┌──

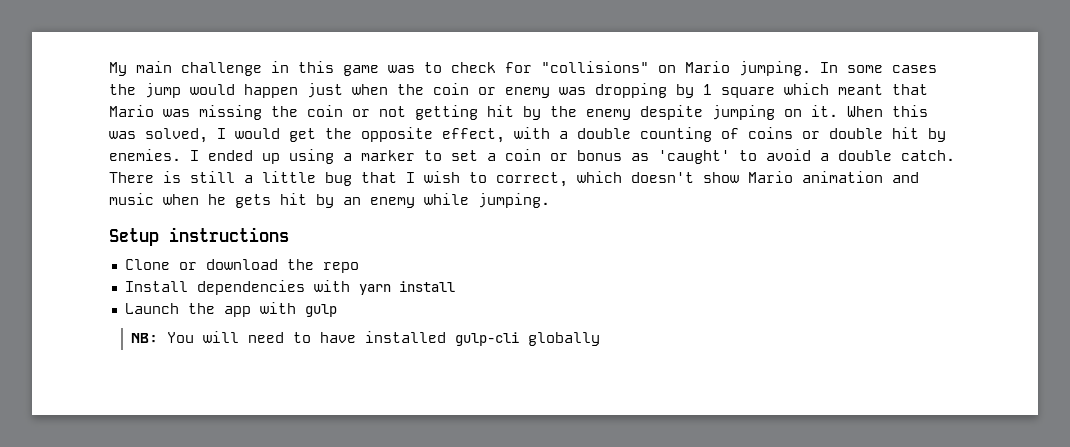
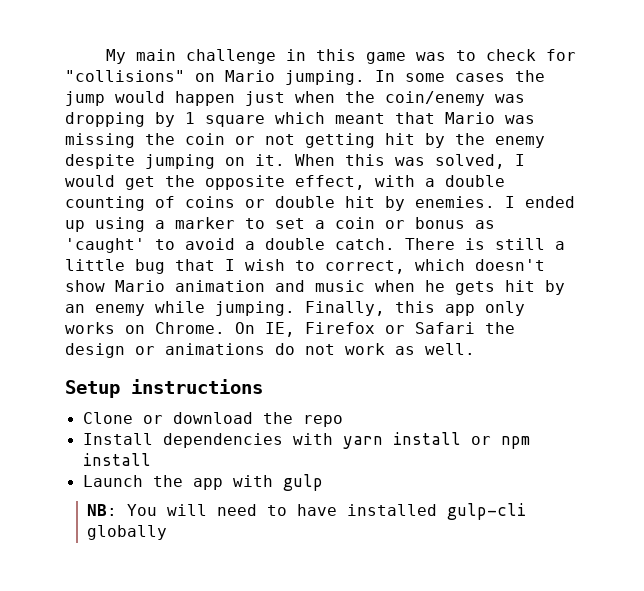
[433,83,550,98] coin or enemy -> [385,91,485,106] coin/enemy
(550, 200) none -> [305,301,525,316] [65,322,515,337] [65,343,475,358] Finally, this app only works on Chrome. On IE, Firefox or Safari the design or animations do not work as well.
(455, 286) none -> [470,436,530,449] [82,453,151,466] or npm install

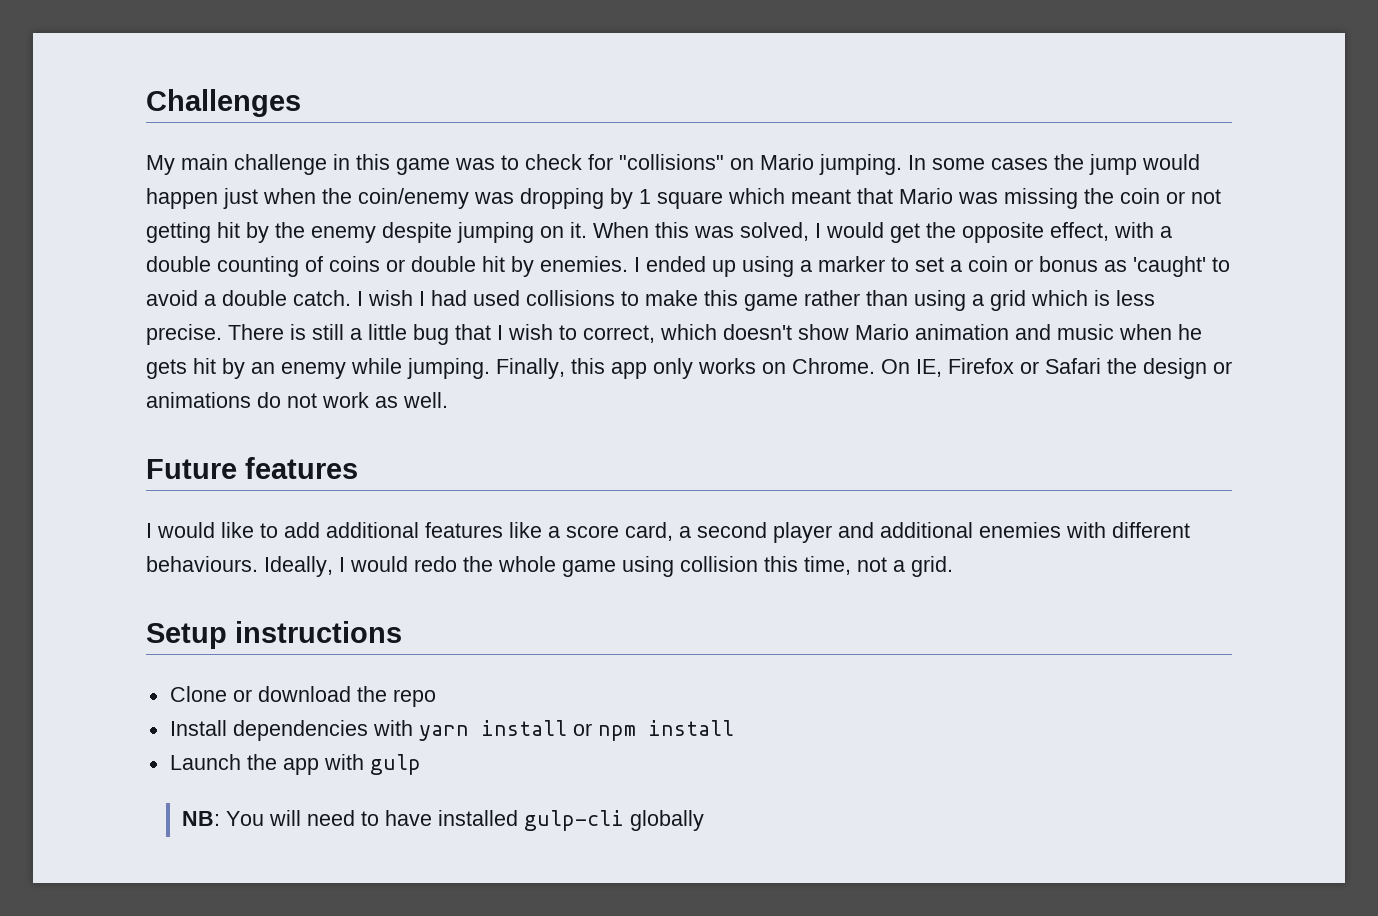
(106, 56) none -> [146,89,301,117] Challenges //
(395, 244) none -> [357,290,1155,311] [146,324,222,345] I wish I had used collisions to make this game rather than using a grid which is less precise.
(475, 349) none -> [146,457,358,479] [146,522,1190,543] [146,556,953,577] // Future features // I would like to add additional features like a score card, a second player and additional enemies with different behaviours. Ideally, I would redo the whole game using collision this time, not a grid.

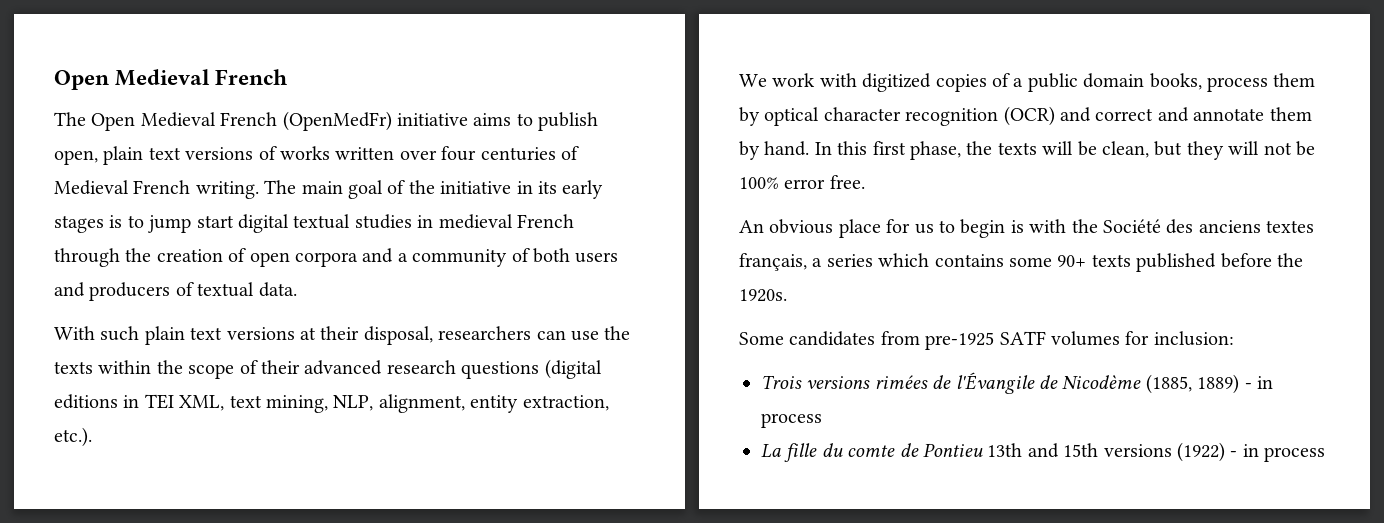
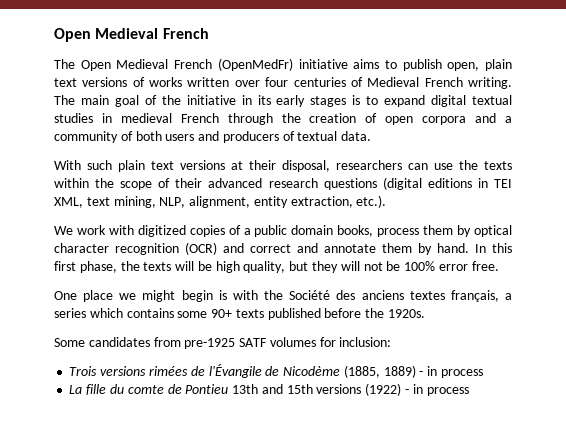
[148,215,234,233] jump start -> [384,95,426,107] expand
[1102,141,1149,158] clean, -> [215,261,286,273] high quality,
[739,219,955,238] An obvious place for us to -> [54,290,176,302] One place we might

└──

Every line holding the word "grid" should be copied out of the material.

(395, 244) none -> [357,290,1155,311] [146,324,222,345] I wish I had used collisions to make this game rather than using a grid which is less precise.
(475, 349) none -> [146,457,358,479] [146,522,1190,543] [146,556,953,577] // Future features // I would like to add additional features like a score card, a second player and additional enemies with different behaviours. Ideally, I would redo the whole game using collision this time, not a grid.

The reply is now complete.